✨ Release highlights

Structured generation with `instructor`, `InferenceEndpointsLLM` now supports structured generation and `StructuredGeneration` task

instructor has been integrated bringing support for structured generation with OpenAILLM, AnthropicLLM, LiteLLM, MistralLLM, CohereLLM and GroqLLM:

Structured generation with `instructor` example

from typing import List

from distilabel.llms import MistralLLM
from distilabel.pipeline import Pipeline
from distilabel.steps import LoadDataFromDicts
from distilabel.steps.tasks import TextGeneration
from pydantic import BaseModel, Field


class Node(BaseModel):
    id: int
    label: str
    color: str


class Edge(BaseModel):
    source: int
    target: int
    label: str
    color: str = "black"


class KnowledgeGraph(BaseModel):
    nodes: List[Node] = Field(..., default_factory=list)
    edges: List[Edge] = Field(..., default_factory=list)


with Pipeline(
    name="Knowledge-Graphs",
    description=(
        "Generate knowledge graphs to answer questions, this type of dataset can be used to "
        "steer a model to answer questions with a knowledge graph."
    ),
) as pipeline:
    sample_questions = [
        "Teach me about quantum mechanics",
        "Who is who in The Simpsons family?",
        "Tell me about the evolution of programming languages",
    ]

    load_dataset = LoadDataFromDicts(
        name="load_instructions",
        data=[
            {
                "system_prompt": "You are a knowledge graph expert generator.

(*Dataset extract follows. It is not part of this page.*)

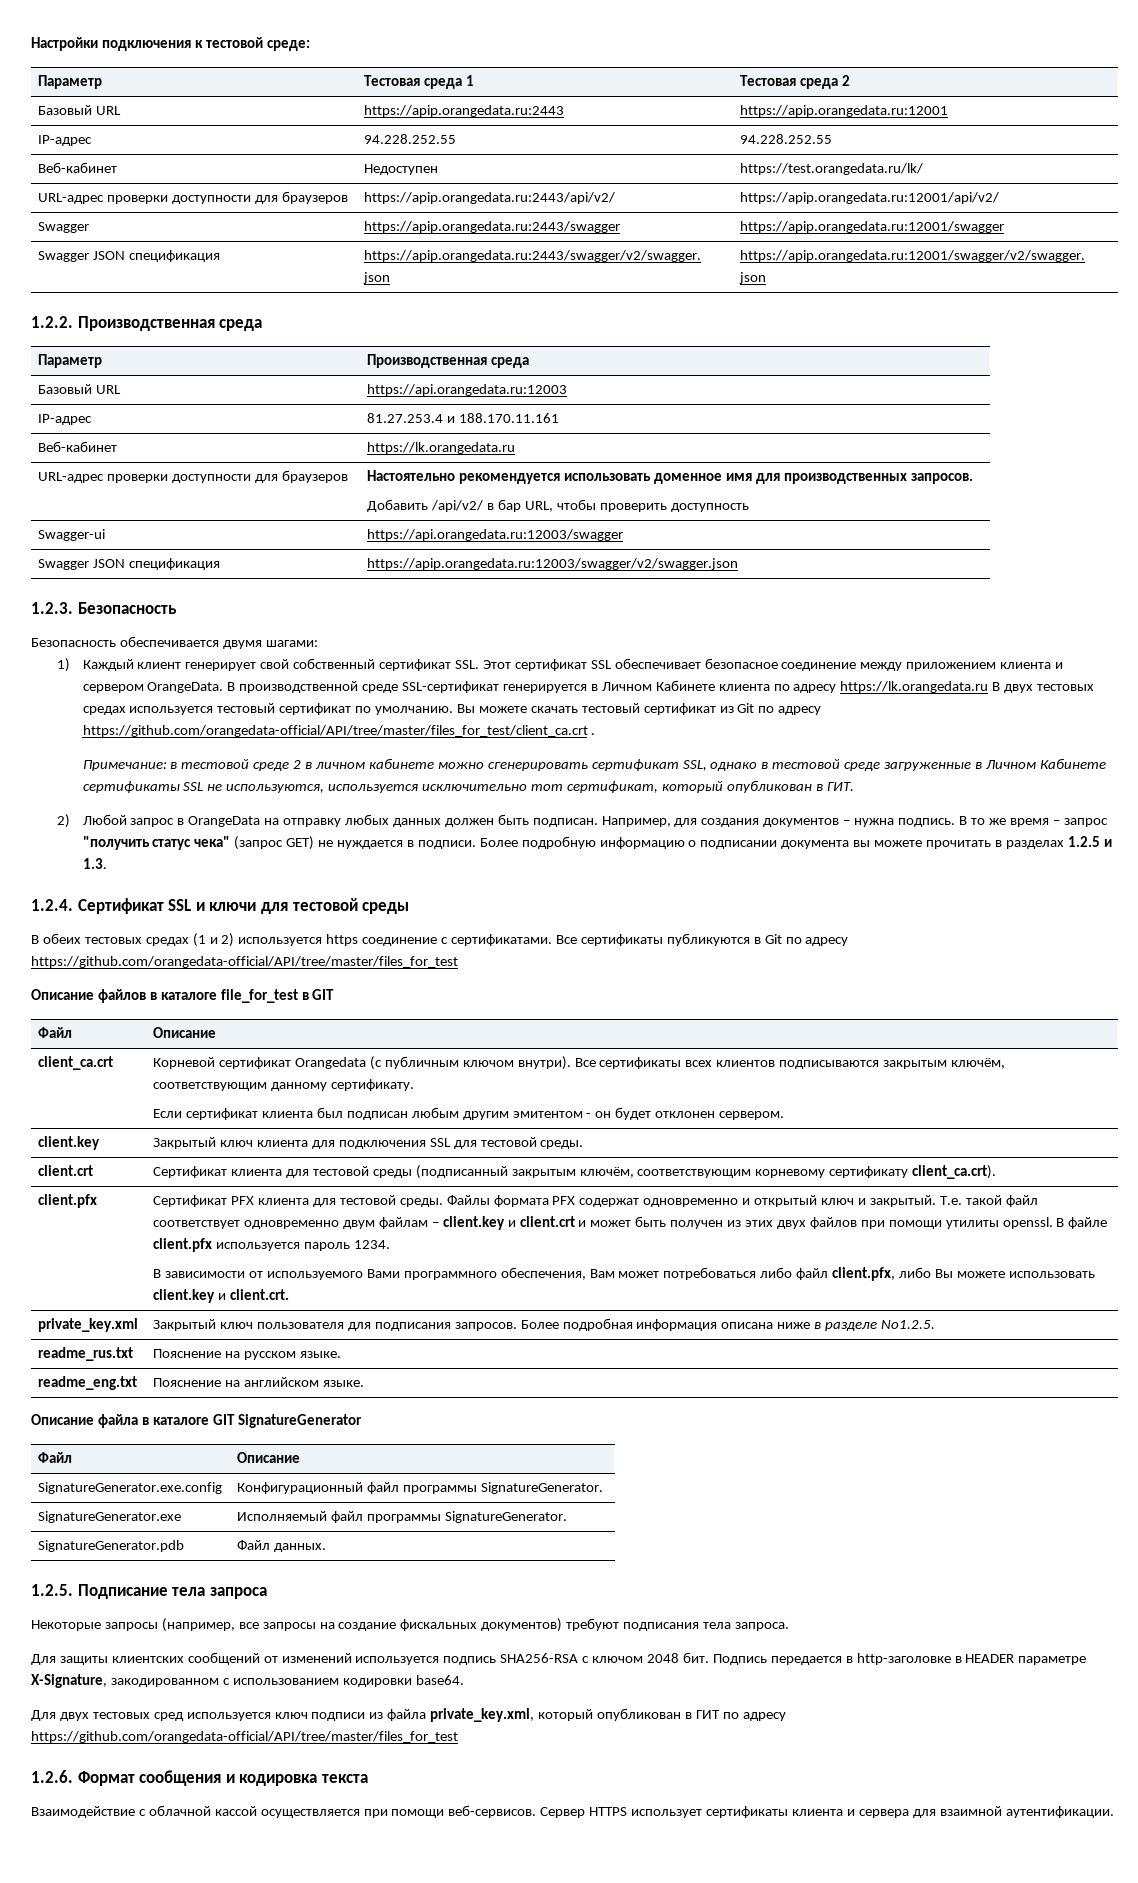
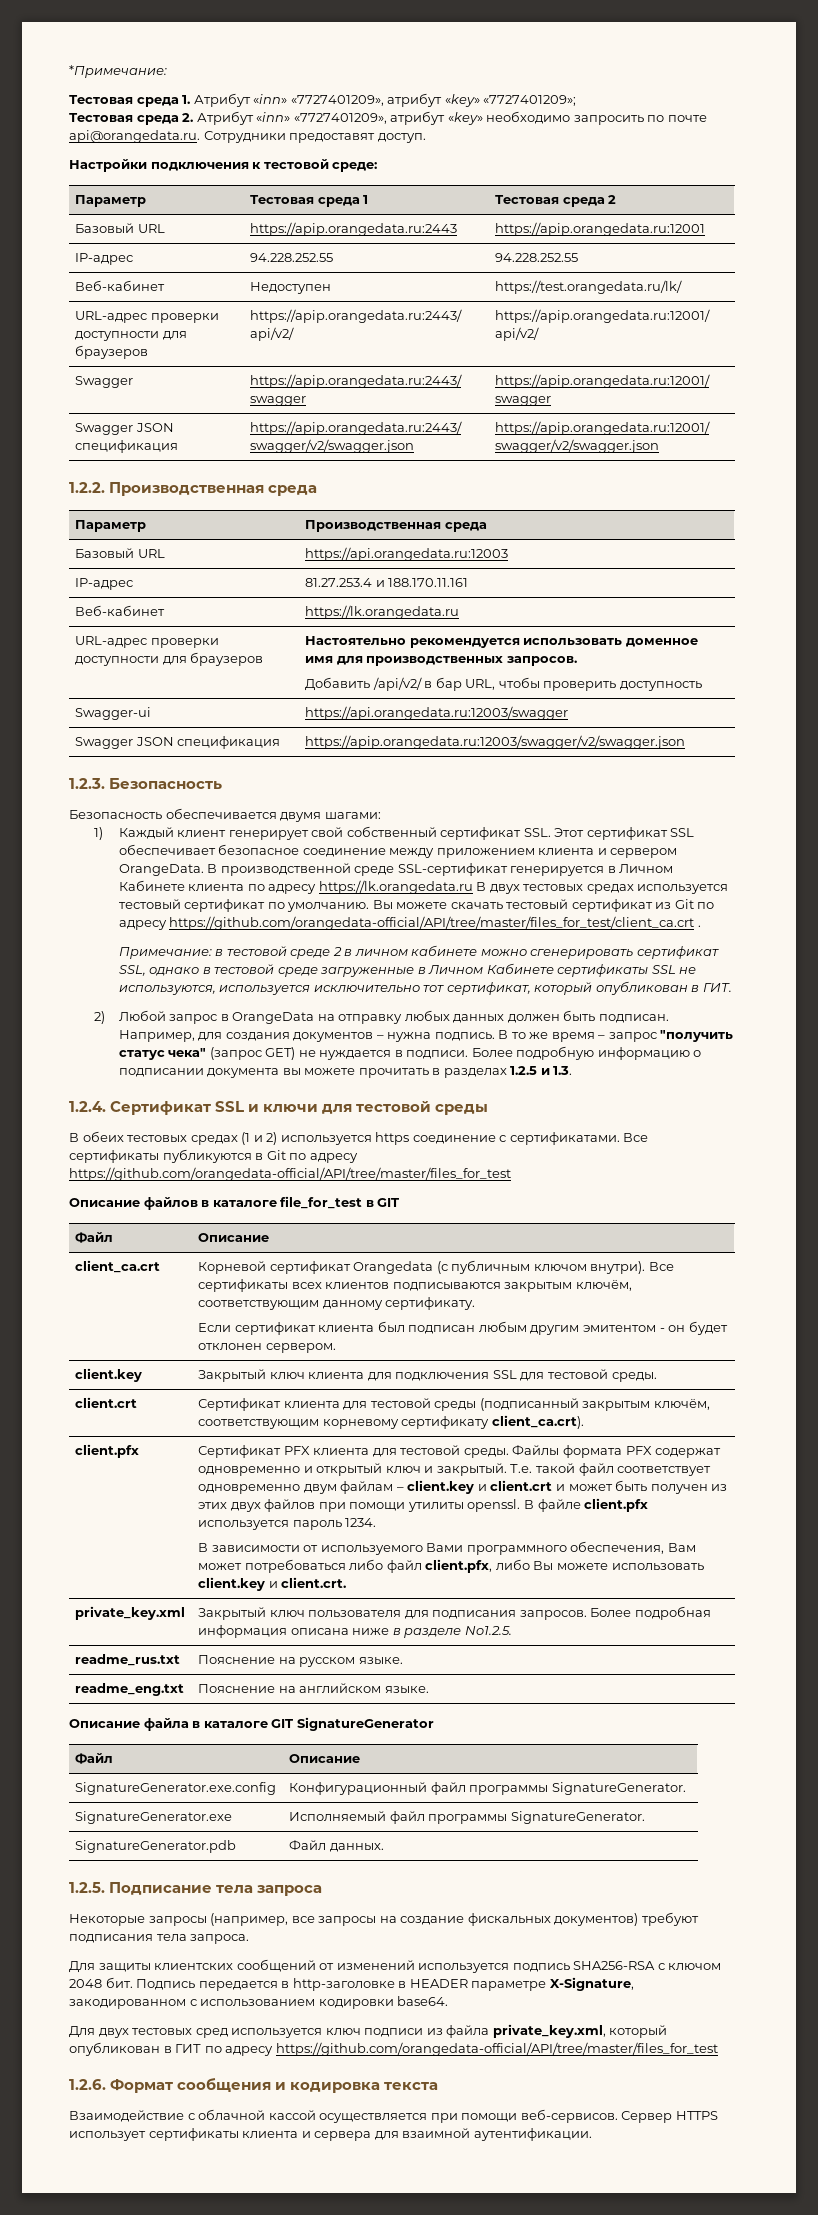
+ *Примечание:
+ Тестовая среда 1. Атрибут «inn» «7727401209», атрибут «key» «7727401209»;
+ Тестовая среда 2. Атрибут «inn» «7727401209», атрибут «key» необходимо запросить по почте api@orangedata.ru. Сотрудники предоставят доступ.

Help me understand by describing everything as a detailed knowledge graph.",
                "instruction": f"{question}",
            }
            for question in sample_questions
        ],
    )

    text_generation = TextGeneration(
        name="knowledge_graph_generation",
        llm=MistralLLM(
            model="open-mixtral-8x22b",
            structured_output={"schema": KnowledgeGraph}
        ),
    )
    load_dataset >> text_generation

InferenceEndpointsLLM now supports structured generation
New StructuredGeneration task that allows defining the schema of the structured generation per input row.

New tasks for generating datasets for training embedding models

sentence-transformers v3 was recently released and we couldn't resist the urge of adding a few new tasks to allow creating datasets for training embedding models!

New GenerateSentencePair task that allows to generate a positive sentence for an input anchor, and optionally also a negative sentence. The tasks allows creating different kind of data specifying the action to perform with respect to the anchor: paraphrasing, generate semantically-similar sentence, generate a query or generate an answer.
Implemented Improving Text Embeddings with Large Language Models and adding the following tasks derived from the paper:
- EmbeddingTaskGenerator which allows generating new embedding-related tasks using an LLM.
- GenerateTextRetrievalData which allows creating text retrieval data with an LLM.
- GenerateShortTextMatchingData which allows creating short texts matching the input data.
- GenerateLongTextMatchingData which allows creating long texts matching the input data.
- GenerateTextClassificationData which allows creating text classification data from the input data.
- MonolingualTripletGenerator which allows creating monolingual triplets from the input data.
- BitextRetrievalGenerator which allows creating bitext retrieval data from the input data.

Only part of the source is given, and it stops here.